I was listening to NPR a few weeks back when I heard a story about some American rural town that had been devastated by some ‘bad’ thing (I can’t recall what it was?) and those words above were used by one of the townspeople, who went on to talk about how folks there had spent a lifetime living and being there, in a sense “building a levy against life’s high and low waters”. They went on to talk about how the ‘levy’ they’d built collectively over time, against the woes that are sure to come in life, WAS HOLDING.
Well, I just want to give a ‘shout out’ from our Cottage in Maple Leaf, that the “levy is holding”! There are so many heart-warming things that have come our way, as we finish up with our third month here and our wrestling match with the difficult maze that is “cancer treatment”.
We are just now finishing up with IIB, the 4th chemo cycle, and have recently learned that we will go through at least two more rounds (about 3 weeks per segment), before we head into the ‘conditioning’ for a yet heavier whack of chemo to kill off Shann’s T-cells (they might get in the way of allowing the introduced cell transplant to ‘do its thing’ —-which is; kill cancer cells that the chemo hasn’t been able to reach). How’s that for a run on sentence?!
Moving right along here; After 6 or 7 more weeks of chemo cocktails (I do my own near daily gin cocktail, out in the four wheeled “office” parked in the driveway—our trusty road warrior van the 95’ Econoline)—I can just see my old, and by now quite dead, English teachers pulling their hair out with frustration, at how uncouth my sentence structures are!—-so, where was I?—after two more months of chemo +-, we will be heading to a stem cell transplant—Shanns ‘Ph+ A.L.L (Philadelphia chromosome positive acute lymphoblastic leukemia) requires it (or so says the best guesses by the best minds present)!?

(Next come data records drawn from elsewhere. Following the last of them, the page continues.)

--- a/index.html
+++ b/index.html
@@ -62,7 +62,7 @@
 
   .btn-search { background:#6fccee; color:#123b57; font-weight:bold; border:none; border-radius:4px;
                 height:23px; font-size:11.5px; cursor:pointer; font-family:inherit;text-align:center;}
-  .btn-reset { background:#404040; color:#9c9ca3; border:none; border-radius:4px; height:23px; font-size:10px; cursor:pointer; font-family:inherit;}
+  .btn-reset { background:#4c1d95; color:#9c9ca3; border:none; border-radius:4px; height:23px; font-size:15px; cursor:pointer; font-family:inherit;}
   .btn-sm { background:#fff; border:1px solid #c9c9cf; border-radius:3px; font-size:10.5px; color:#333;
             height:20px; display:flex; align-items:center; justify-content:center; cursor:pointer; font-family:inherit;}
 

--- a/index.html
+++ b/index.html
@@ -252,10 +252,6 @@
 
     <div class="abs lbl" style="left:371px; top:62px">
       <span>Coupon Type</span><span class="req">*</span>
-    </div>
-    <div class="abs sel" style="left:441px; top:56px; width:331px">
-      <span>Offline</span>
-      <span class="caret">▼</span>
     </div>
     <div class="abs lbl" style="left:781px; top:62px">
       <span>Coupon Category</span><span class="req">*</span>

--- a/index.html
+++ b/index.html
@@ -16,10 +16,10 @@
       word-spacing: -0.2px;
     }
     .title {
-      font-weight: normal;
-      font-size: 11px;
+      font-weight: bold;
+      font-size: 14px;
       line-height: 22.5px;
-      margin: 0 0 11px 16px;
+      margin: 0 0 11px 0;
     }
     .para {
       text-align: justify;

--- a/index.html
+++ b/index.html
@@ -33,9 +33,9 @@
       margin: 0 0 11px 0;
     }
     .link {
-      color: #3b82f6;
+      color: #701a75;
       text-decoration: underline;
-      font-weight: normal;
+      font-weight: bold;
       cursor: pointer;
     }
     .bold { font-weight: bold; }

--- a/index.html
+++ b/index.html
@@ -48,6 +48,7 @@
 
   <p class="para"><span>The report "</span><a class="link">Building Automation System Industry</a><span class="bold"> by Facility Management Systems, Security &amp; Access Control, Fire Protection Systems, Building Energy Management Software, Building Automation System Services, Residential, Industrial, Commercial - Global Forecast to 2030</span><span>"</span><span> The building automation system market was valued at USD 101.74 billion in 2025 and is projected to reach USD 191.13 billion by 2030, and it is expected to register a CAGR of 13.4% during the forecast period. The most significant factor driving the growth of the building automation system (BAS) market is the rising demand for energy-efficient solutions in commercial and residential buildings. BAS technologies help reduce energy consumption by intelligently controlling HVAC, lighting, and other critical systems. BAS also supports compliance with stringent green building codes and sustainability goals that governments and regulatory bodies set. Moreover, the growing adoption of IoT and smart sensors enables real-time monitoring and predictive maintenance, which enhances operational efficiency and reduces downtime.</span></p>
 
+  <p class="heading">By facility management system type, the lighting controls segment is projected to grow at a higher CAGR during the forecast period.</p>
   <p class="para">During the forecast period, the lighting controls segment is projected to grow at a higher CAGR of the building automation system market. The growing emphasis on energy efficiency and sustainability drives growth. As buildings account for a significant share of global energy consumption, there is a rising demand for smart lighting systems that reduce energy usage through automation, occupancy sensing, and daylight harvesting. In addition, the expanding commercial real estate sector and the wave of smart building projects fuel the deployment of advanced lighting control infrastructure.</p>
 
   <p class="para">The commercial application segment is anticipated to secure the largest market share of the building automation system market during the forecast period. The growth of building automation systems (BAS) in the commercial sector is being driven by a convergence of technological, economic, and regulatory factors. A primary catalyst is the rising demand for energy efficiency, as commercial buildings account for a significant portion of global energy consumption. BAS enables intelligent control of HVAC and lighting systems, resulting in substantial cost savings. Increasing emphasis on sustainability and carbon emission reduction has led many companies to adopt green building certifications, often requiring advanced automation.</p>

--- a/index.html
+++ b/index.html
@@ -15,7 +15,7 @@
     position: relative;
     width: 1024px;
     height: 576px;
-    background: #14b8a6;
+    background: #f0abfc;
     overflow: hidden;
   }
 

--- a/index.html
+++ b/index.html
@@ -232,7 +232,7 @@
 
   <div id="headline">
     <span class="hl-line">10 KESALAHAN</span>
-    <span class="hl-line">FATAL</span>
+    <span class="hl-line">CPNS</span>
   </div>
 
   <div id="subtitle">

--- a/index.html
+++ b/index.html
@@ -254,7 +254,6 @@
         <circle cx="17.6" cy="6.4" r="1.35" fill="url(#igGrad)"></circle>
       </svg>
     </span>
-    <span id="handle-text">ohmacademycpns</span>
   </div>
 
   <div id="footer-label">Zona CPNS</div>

We don’t have a related or unrelated donor at this point –or on the horizon—that is a sufficiently good match. That puts us into the world of choosing between umbilical cord blood (and there are some good cords already marked for Shann) or ‘haplo’ donors (half the right number of chromosome matches—ie one of the daughters) transplant possibilities. It’s confusing and weird and technical and still new enough that we will most likely become part of a clinical study (read that: experimental/ “I don’t know the answer-ville”).
When we get to that point we will be writing more about it all. Bottom line is that when we get to the transplant part of this ‘dealio’, it represents some finger-nail biting times for some many months, while we watch for how well Shann’s body accepts the new/foreign cells and we stay on guard for GVHD (graft vs. host disease).
My head is spinning—sometimes my heart too!—Both daughters are enroute as I write this, to the island to be participants in Fridays fundraiser—so many people, pulling , donating, working on our behalf—it’s “choke you up with humility and love time”, for the Porten-Westons! Whoever it was (Jesus I think) that said it’s more blessed to give than receive was no doubt correct. Having said that, I hasten to add that being on the ‘receiving end of the line’, has /is being a major challenge for me to do with grace. I guess that’s part of ‘this journey’ for me as well. Bottom line: So many thanks, to so many, for giving us so much!